Буржуазный Париж меня не поразил — да, офигеть, сколько для всех этих роскошеств понадобилось скульпторов, камнерезов, мозаичистов, мастеров художе­ственной ковки и литья и сколько требовалось бабок, чтобы их всех содержать. Мне сразу и бесповоротно открылось, какая мы бедная страна. Но и у них во всех роскошествах нигде не сверкнуло ни одной искры Божией, ни одной новой формы — только тиражирование да раззолачивание давным-давно открытого.

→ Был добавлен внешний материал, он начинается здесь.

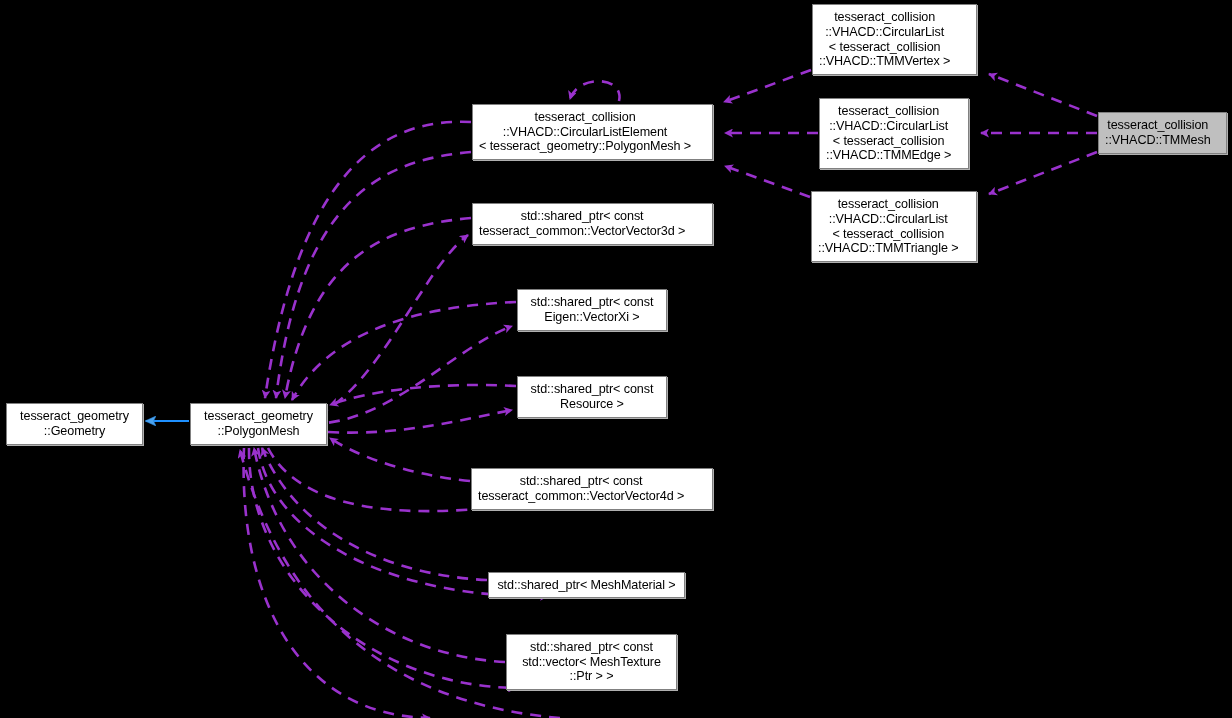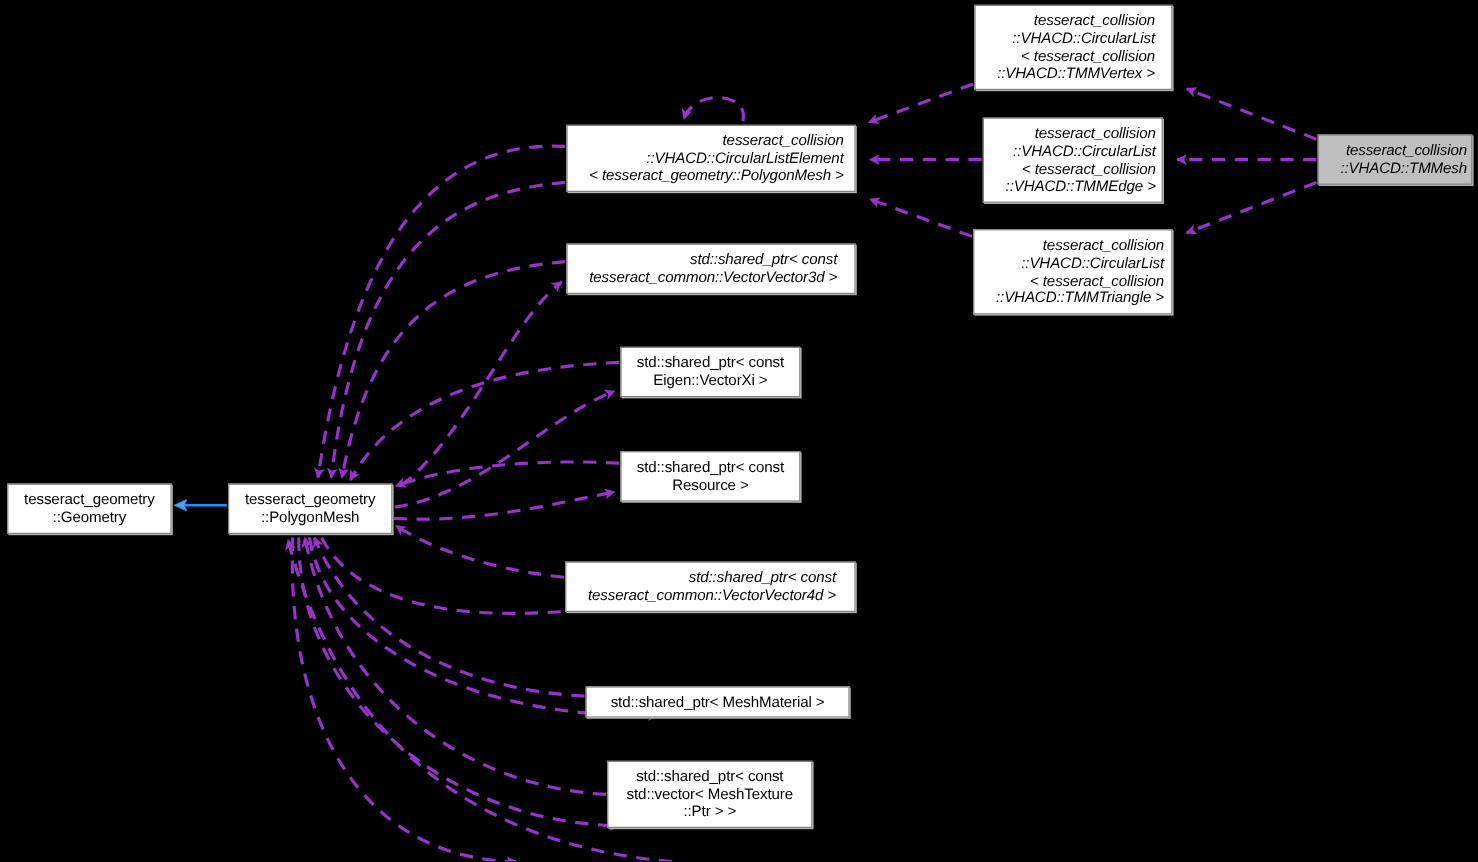"tesseract_collision" .node.align-left { font-style: italic -> none; padding-left: 18px -> 6px; text-align: right -> center }
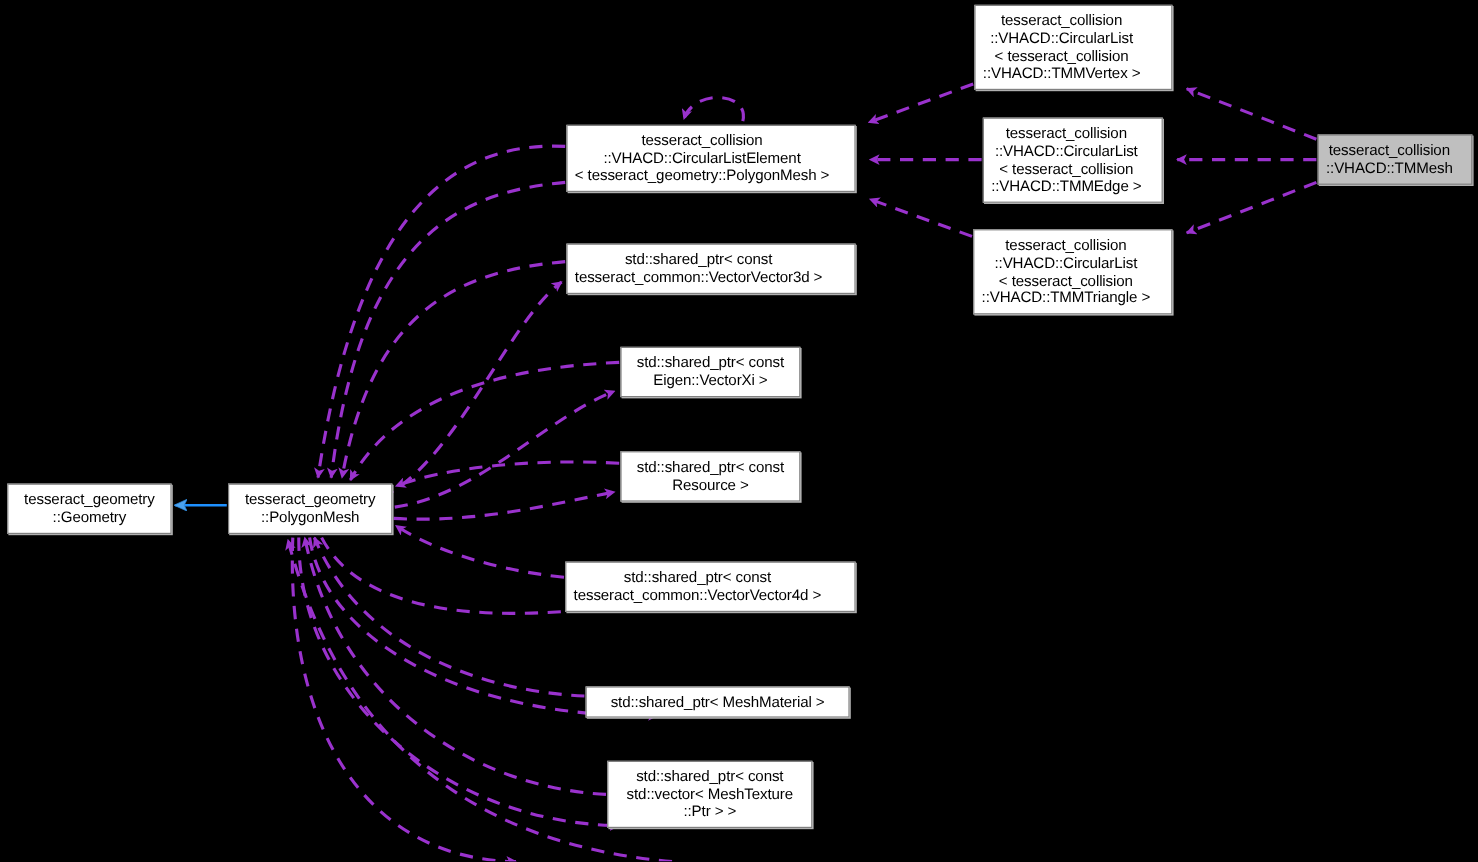"std::shared_ptr< MeshMaterial >" div.node { width: 220px -> 197px }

А вот норманнские замки — это была сила. Камень, башни, рвы, зубцы — хоть сейчас снимать «Айвенго». Варварская сила, храбрость до сих пор впечатляют сильнее, чем восемь нулей на счету, в прагматической Америке и снимают фильмы про гангстеров, а не про банкиров. А уж если затешется банкиришко, так обязательно безбашенный.

Но что меня поразило до глубины моей души, созданной для счастья, как птица для полета, но так почему-то и не взлетевшей, — в каком-нибудь городишке, имени которого никто у нас и не слыхал, возносится такой готический соборище, что обомлеешь. Весь в вимпергах, фиалах, статуях, контрфорсах, аркбутанах — как будто камень ожил, расцвел и заплелся. А высотища!.. И как подумаешь, что все это придумывали и возводили люди без высшего образования, не изучавшие историю искусства, а ее творившие... И творившие явно не для себя, потому что возводили эти соборы веками, никто до завершения не надеялся и дожить. Внутри это тоже были целые города. Стройнейшие витражные окна уносятся в такую вышину, что захваты­вает дух, ты уже переполнен красотой, а она все льется и льется уже через край, и уже хочется воззвать: зачем же вы так старались, хватило бы и десятой части!.. Да и людей не хватит, чтобы заполнить эту каменную вселенную.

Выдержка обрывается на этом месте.